L. V.: –Ayudó. Era un desafío cómo íbamos a ir juntas con este laburo, con ganas de estar juntas pero a la vez reencontrándonos distintas. Mientras no estuvimos trabajando pero sí cerca como amigas, hubo mucho intercambio. Nos podemos decir cualquier cosa. Salimos ilesas de la etapa de ensayos. Nos hemos podido decir cosas que quizás en otro momento hubiera sido más difícil. Ni hablar cuando una puede elogiar... pero cuando tenés dudas es más problemático, y lo pudimos hacer.

V. L.: –Fue todo muy tranquilo. En nuestros caminos, a las dos nos pasaron un montón de cosas que nos afirmaron. Estamos en un lugar al que queríamos llegar. Y eso no es fácil. Puede no pasar. Cuando tenés la confirmación interna que te da el sentirte bien, el encuentro con el otro no tiene quilombo. Somos de la misma cepa. Tuvimos un momento confesional, en una escena: “me encanta lo que vos estás haciendo”. 

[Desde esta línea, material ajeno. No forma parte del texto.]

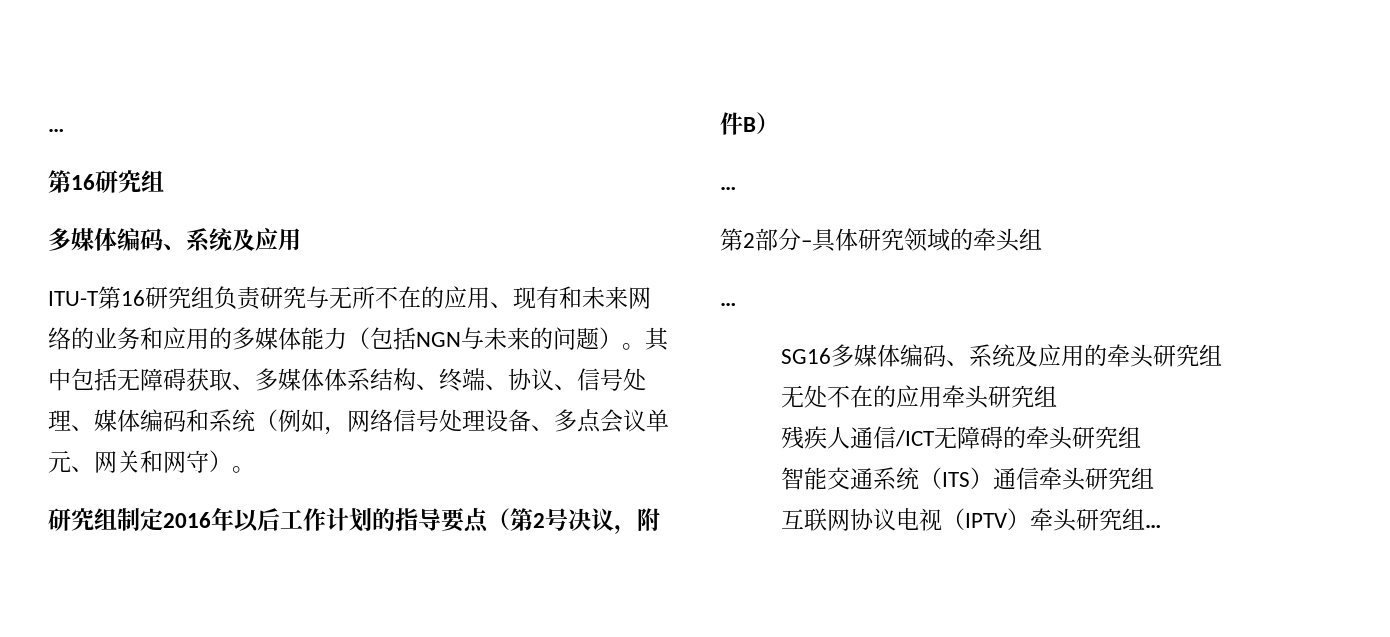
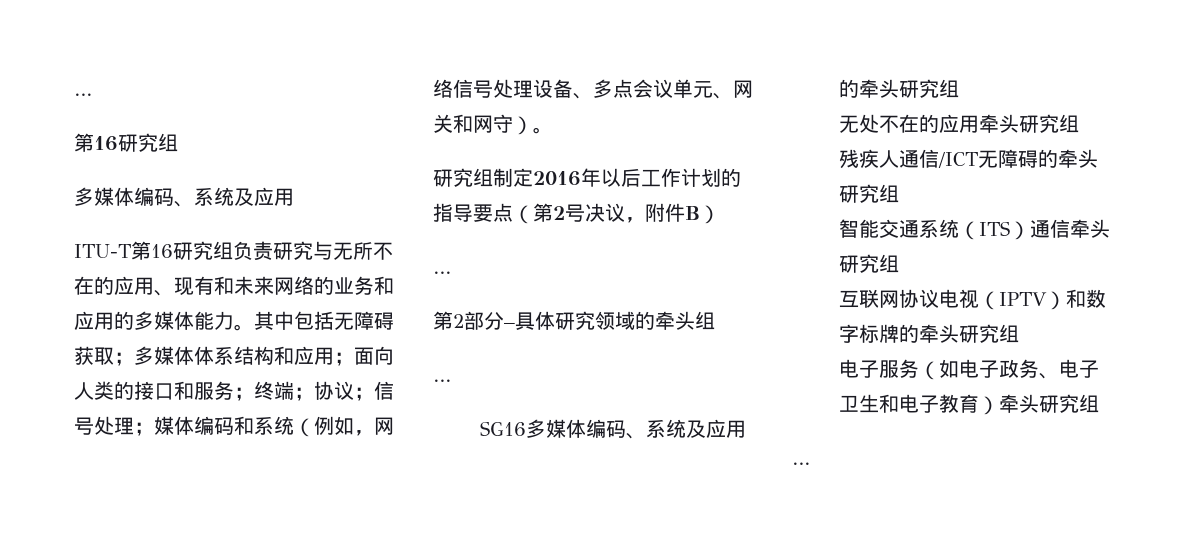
- ITU-T第16研究组负责研究与无所不在的应用、现有和未来网络的业务和应用的多媒体能力（包括NGN与未来的问题）。
+ ITU-T第16研究组负责研究与无所不在的应用、现有和未来网络的业务和应用的多媒体能力。
- 其中包括无障碍获取、多媒体体系结构、终端、协议、信号处理、媒体编码和系统（例如，网络信号处理设备、多点会议单元、网关和网守）。
+ 其中包括无障碍获取；多媒体体系结构和应用；面向人类的接口和服务；终端；协议；信号处理；媒体编码和系统（例如，网络信号处理设备、多点会议单元、网关和网守）。
- 互联网协议电视（IPTV）牵头研究组…
+ 互联网协议电视（IPTV）和数字标牌的牵头研究组
+ 电子服务（如电子政务、电子卫生和电子教育）牵头研究组
+ …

L. V.: –Estábamos dudando de una escena, y entonces yo decía “no la encuentro, no me sale”. Y pensaba que lo que estaba haciendo ella estaba bien. Y ella decía “a mí me pasa al revés”.

V. L.: –Parecía tonto y ridículo. Pero era real. Es la cuota justa de ambición y de humildad. De saber que esto, para las dos, es capital. Ninguna de las dos tiene nada que perder sino más bien una sensación grata de lo que va a pasar. Mariano fue muy cuidadoso con las dos. Quizás con el director se puede cocinar otra cosa, más complicada. La mirada del afuera puede intervenir para bien o para mal. 

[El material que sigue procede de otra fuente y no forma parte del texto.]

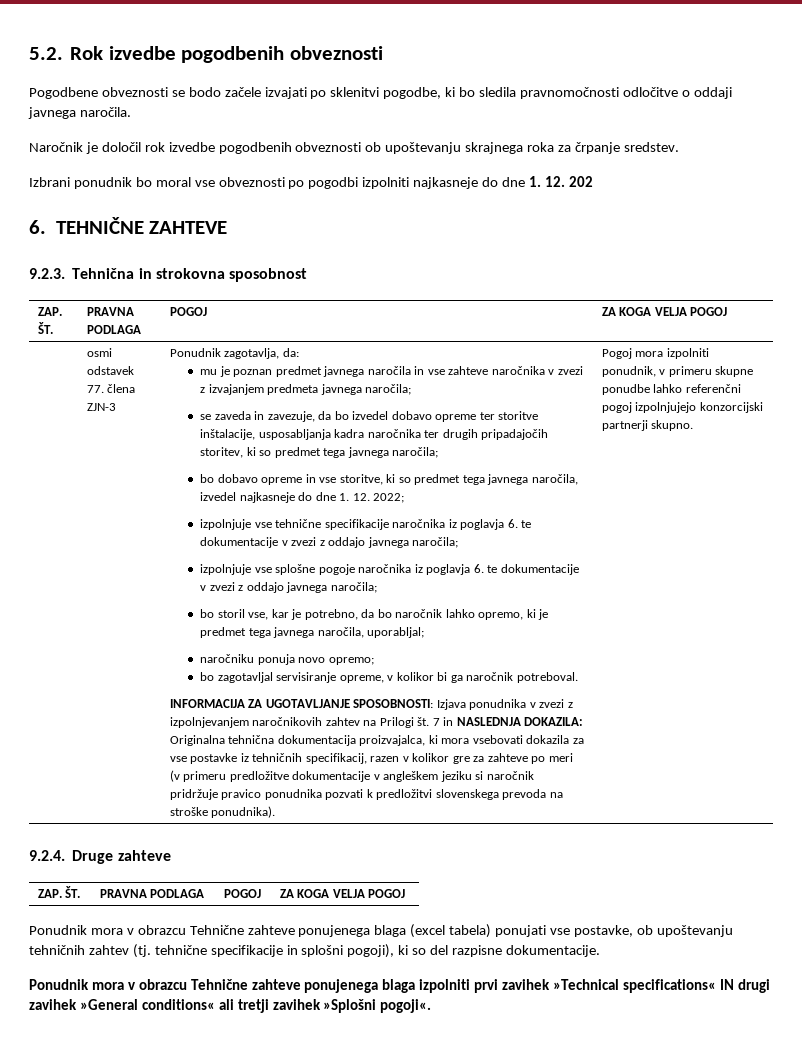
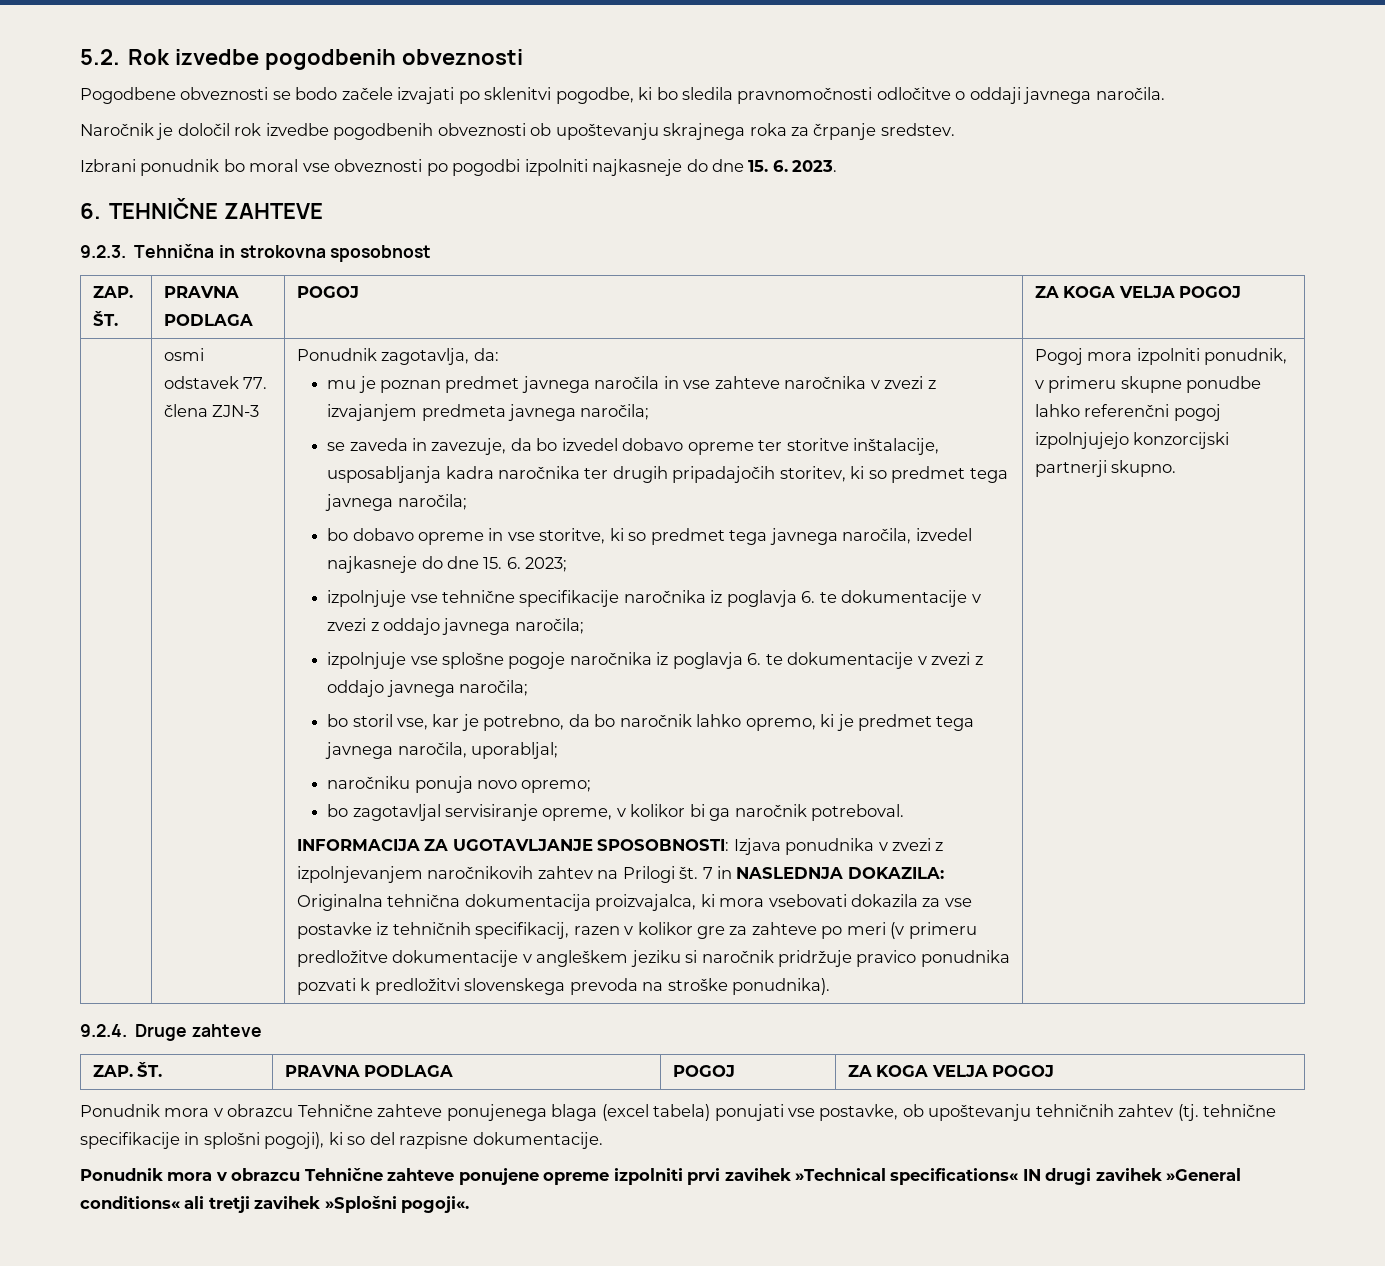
- Izbrani ponudnik bo moral vse obveznosti po pogodbi izpolniti najkasneje do dne 1. 12. 202
+ Izbrani ponudnik bo moral vse obveznosti po pogodbi izpolniti najkasneje do dne 15. 6. 2023.
- bo dobavo opreme in vse storitve, ki so predmet tega javnega naročila, izvedel najkasneje do dne 1. 12. 2022;
+ bo dobavo opreme in vse storitve, ki so predmet tega javnega naročila, izvedel najkasneje do dne 15. 6. 2023;
- Ponudnik mora v obrazcu Tehnične zahteve ponujenega blaga izpolniti prvi zavihek »Technical specifications« IN drugi zavihek »General conditions« ali tretji zavihek »Splošni pogoji«.
+ Ponudnik mora v obrazcu Tehnične zahteve ponujene opreme izpolniti prvi zavihek »Technical specifications« IN drugi zavihek »General conditions« ali tretji zavihek »Splošni pogoji«.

–¿La trayectoria va disolviendo el ego y la competencia?

L. V.: –La coreógrafa no sabía que éramos amigas de tanto tiempo. Cuando lo escuchó, yo le dije: “No se nota, ¿no? Somos como un matrimonio estancado”. Y me contestó: “¡Ahora entiendo la tranquilidad!”. Teníamos la intención de que estuviera bueno y lo pudimos llevar adelante. Hay cosas que a veces no podés dominar, en un momento que te atraviesa algo y estás raro. Por ejemplo, te va a salir un laburo, no te salió y eso te cruza. De la época en que nos conocimos sí tenemos escándalos lindos. ¡Nos matábamos!

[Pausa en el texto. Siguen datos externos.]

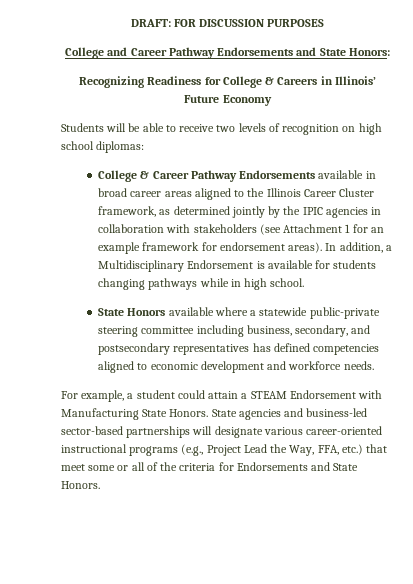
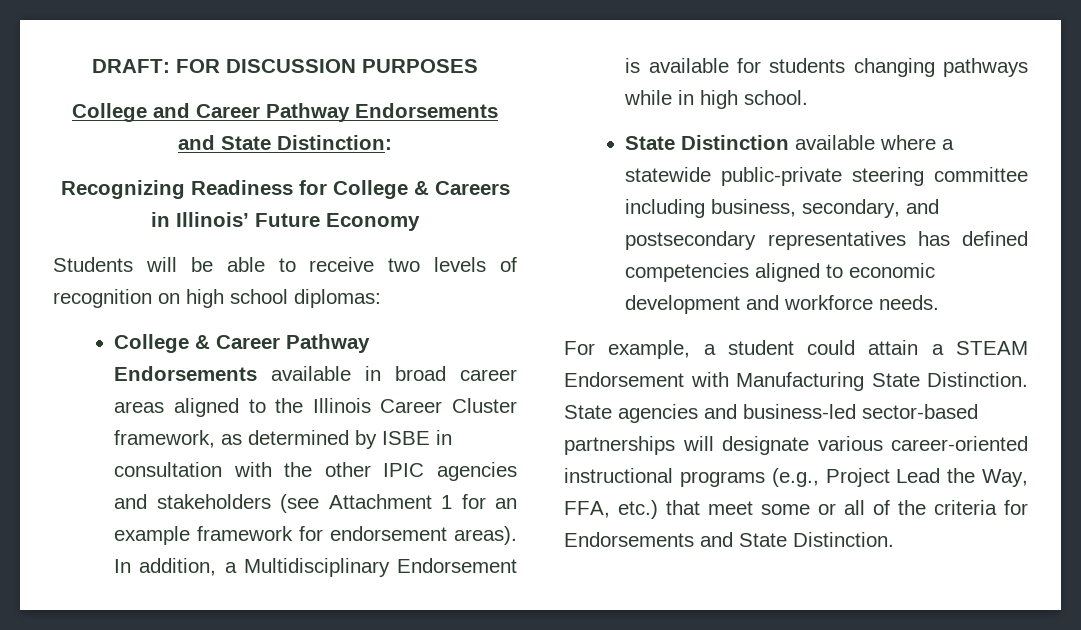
- College and Career Pathway Endorsements and State Honors:
+ College and Career Pathway Endorsements and State Distinction:
- College & Career Pathway Endorsements available in broad career areas aligned to the Illinois Career Cluster framework, as determined jointly by the IPIC agencies in collaboration with stakeholders (see Attachment 1 for an example framework for endorsement areas).
+ College & Career Pathway Endorsements available in broad career areas aligned to the Illinois Career Cluster framework, as determined by ISBE in consultation with the other IPIC agencies and stakeholders (see Attachment 1 for an example framework for endorsement areas).
- State Honors available where a statewide public-private steering committee including business, secondary, and postsecondary representatives has defined competencies aligned to economic development and workforce needs.
+ State Distinction available where a statewide public-private steering committee including business, secondary, and postsecondary representatives has defined competencies aligned to economic development and workforce needs.
- For example, a student could attain a STEAM Endorsement with Manufacturing State Honors.
+ For example, a student could attain a STEAM Endorsement with Manufacturing State Distinction.
- State agencies and business-led sector-based partnerships will designate various career-oriented instructional programs (e.g., Project Lead the Way, FFA, etc.) that meet some or all of the criteria for Endorsements and State Honors.
+ State agencies and business-led sector-based partnerships will designate various career-oriented instructional programs (e.g., Project Lead the Way, FFA, etc.) that meet some or all of the criteria for Endorsements and State Distinction.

V.  L.: –Eramos más chicas. Me encanta la película Vaquero: está esa cosa del actor, de que se ríen de otro y no de mí, o te dicen “che, ¡qué bien que está tu amiga!”. Esas cosas que en algún momento son un taladro percutor en el ego. Cuando éramos más chicas estábamos más pendientes de quién nos iba a querer o a elegir, de si éramos mejores. Cuando una se pone más grande, entiende todo de otra manera. El actor siempre está pendiente de la mirada del otro, pero ahora quizá mucho menos o de otra manera.